I thought I’d only be online about 3-4 hours…(if you aren’t a computer geek, you’ll want to tune out about now!) upload some web pages to the server, change the DNS settings, add on some new domains to the host server, set up some lists in our auto-responder, etc… Yeah, well, “the best laid plans of mice and men…”

Eight hours later I was still fighting with the host server to get it to recognize a domain I’d added. I’d gotten a confirmation when I added it, but then it didn’t show up in the listing when I went back in…anyway, it’s till giving me problems, and I missed my bus because of it! I love computers!

It was 9pm EST/ 8pm local time when I left the internet place and went in search of LUNCH/Dinner and a place to stay. I settled on the RainForestur Hostal for lodging. The rooms are small, but clean and secure. After dumping my big backpack I headed down the narrow streets to find Casa Hood, a funky restaurant that most foreigners go to at least once. At Casa Hood you can find any kind of food, from Thai to Italian to Mexican to American to Ecuadorian. Most foods are served your choice of either vegan or con carne. You can take yoga classes there, play a board game, watch a free movie, or sit and relax by yourself or with friends. I had the vegan lasagna which was probably the best lasagna I’ve ever had…sorry Troy, it was even better than yours… And they make an incredible mocha shake…thick and rich…for $1.30.

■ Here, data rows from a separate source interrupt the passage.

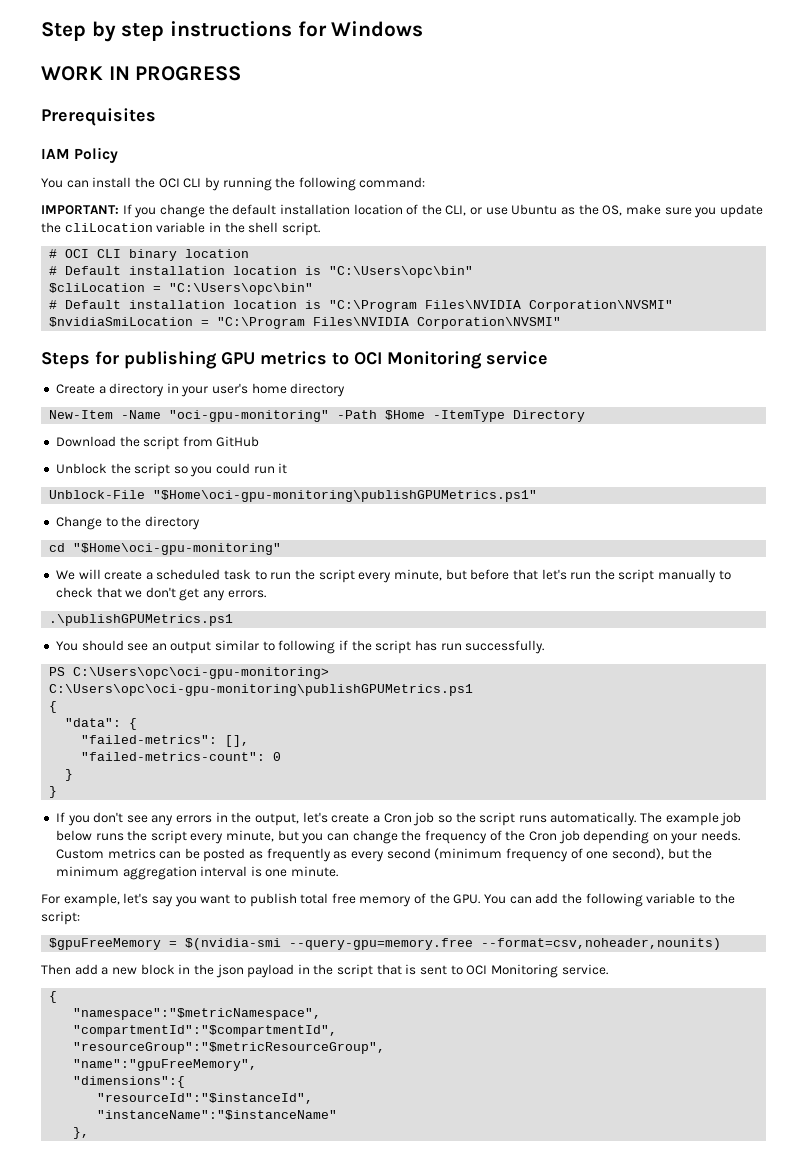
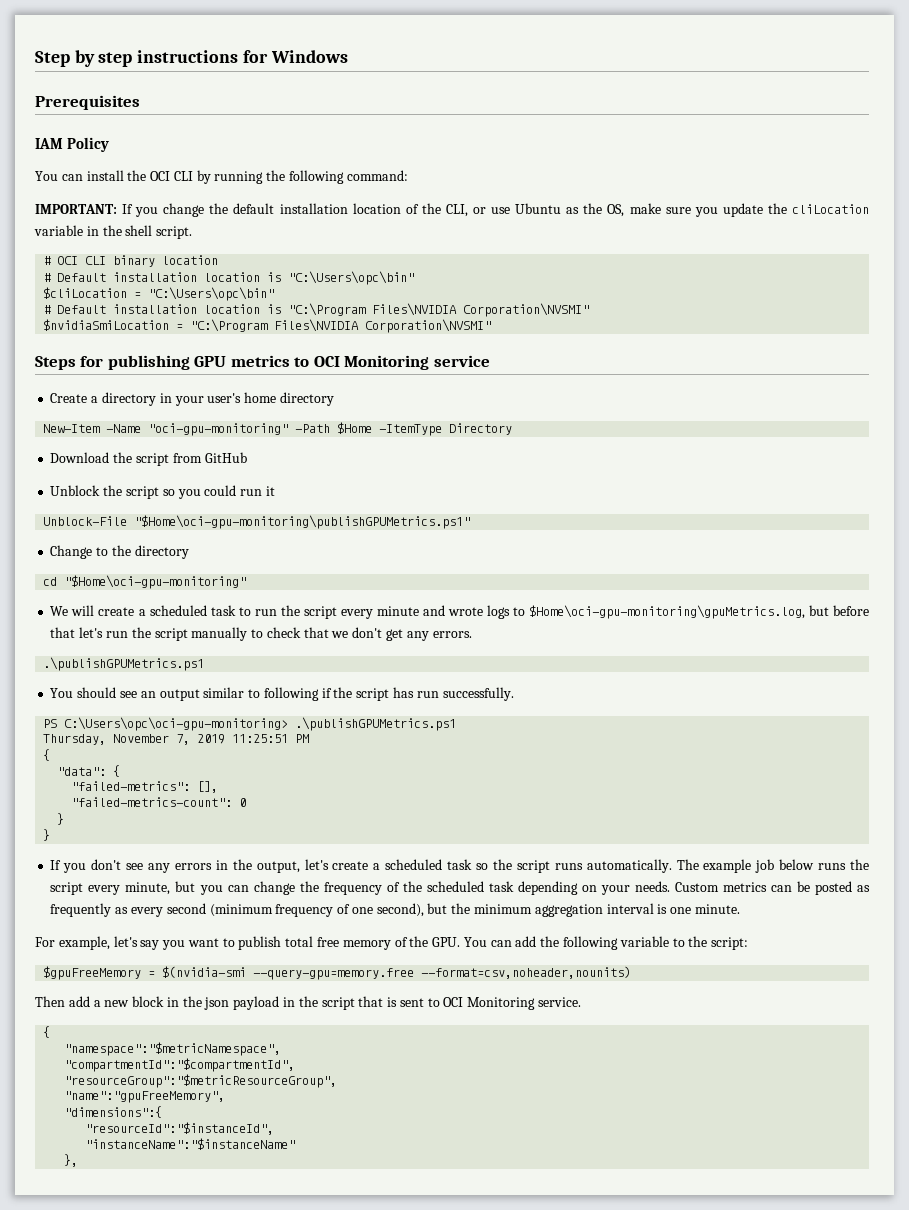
[41,66,242,81] // WORK IN PROGRESS -> (348, 56) none
[393,569,442,581] minute, -> [376,605,805,619] minute and wrote logs to $Home\oci-gpu-monitoring\gpuMetrics.log,
[49,684,474,696] C:\Users\opc\oci-gpu-monitoring\publishGPUMetrics.ps1 -> [295,717,457,731] [43,734,310,745] .\publishGPUMetrics.ps1 // Thursday, November 7, 2019 11:25:51 PM
[383,812,435,826] Cron job -> [385,859,473,870] scheduled task
[528,830,580,844] Cron job -> [426,881,514,892] scheduled task

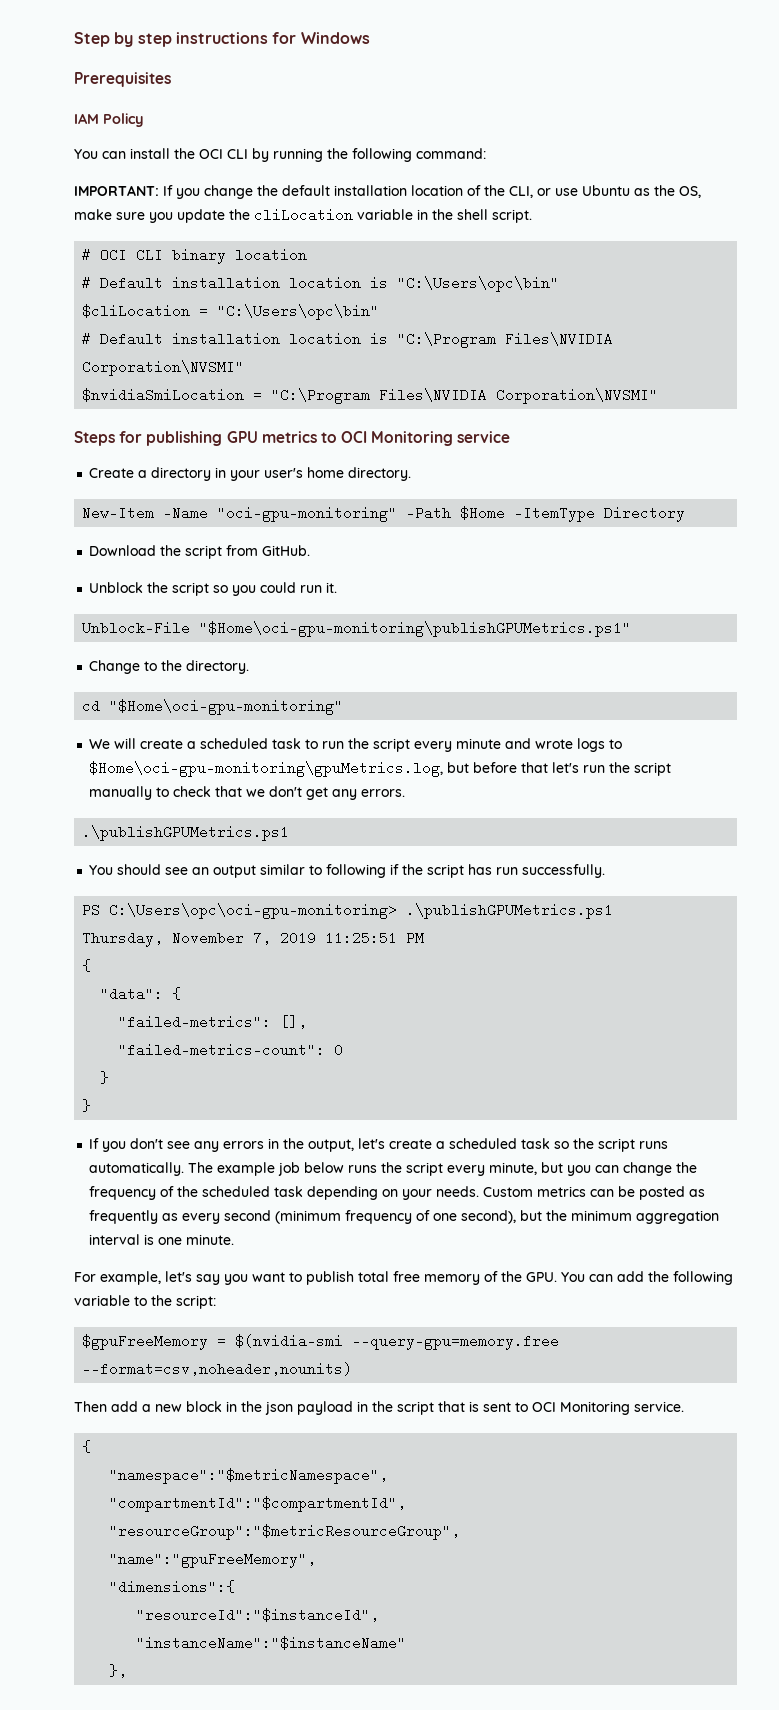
[279,392,334,406] directory -> [348,467,412,481] directory.
[204,452,247,463] GitHub -> [262,545,311,556] GitHub.
[265,486,275,496] it -> [326,582,338,593] it.
[134,545,189,559] directory -> [186,660,250,674] directory.

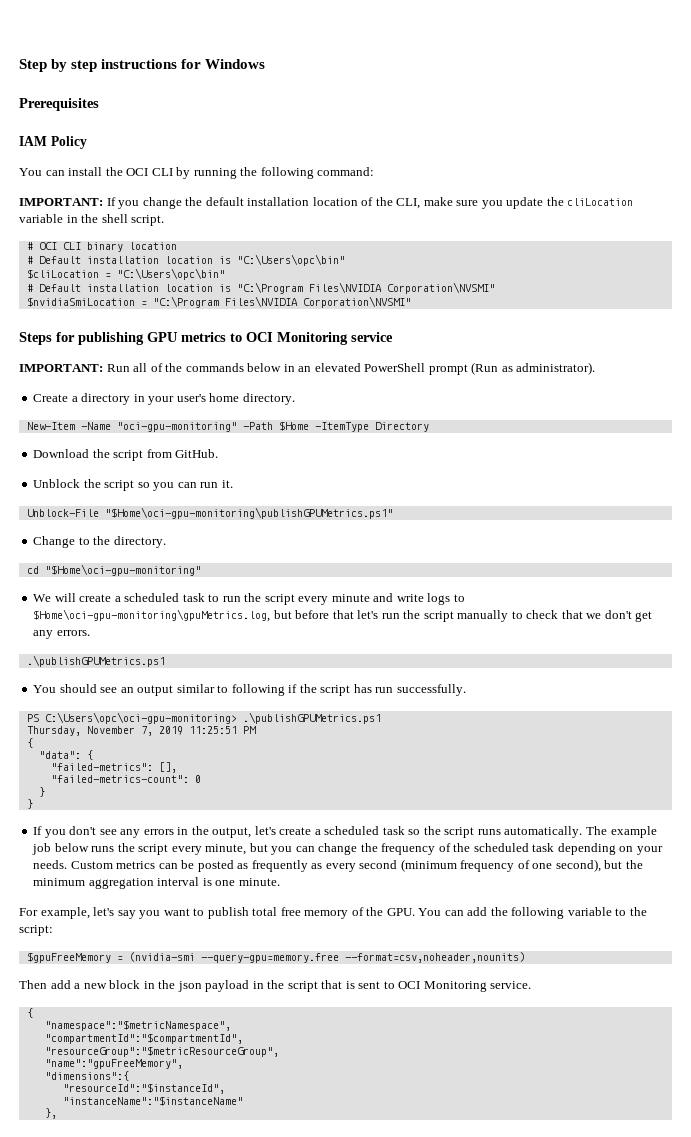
[537,185,701,198] or use Ubuntu as the OS, -> (421, 203) none
(511, 437) none -> [19,362,596,375] // IMPORTANT: Run all of the commands below in an elevated PowerShell prompt (Run as administrator).
[260,582,297,593] could -> [177,482,197,488] can
[535,739,574,749] wrote -> [396,594,424,602] write
[235,1334,344,1348] $(nvidia-smi -> [128,952,195,962] (nvidia-smi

I sat and played several rounds of solitaire then wandered back to the hostel at around 11pm EST/10pm local time. I’m not sure why I turned on the TV, I guess I had hopes of English speaking CNN to catch up on current events. Instead I settled on the German movie I mentioned at the start of my post.

After that went off I watched a Spanish-speaking minister from somewhere in south Florida. I actually understood part of it. He was talking about the prophetic word of God for this day and time, and how that God was looking for people who were willing to be radicals or revolutionaries for Him…in my way of explaining what I heard, to get off the pews and start really living out the Word of God (de Palabra de Dios) …in our churches, in our communities, in our workplaces. Anyway, it was good!

This morning I’m sitting back at Café Ali Gumba, and had a great breakfast (coffee, juice, eggs with cheese, homemade wheat bread, mixed fresh fruit, granola, and yoghurt.) I’m enjoying a second cup of fresh ground coffee, and then going in search of internet. I need to leave for Puyo today! (Because if not, the temptation to just move to Baños might get too great to overcome! :D ) Going to close for now…Thanks to all who are following along with me.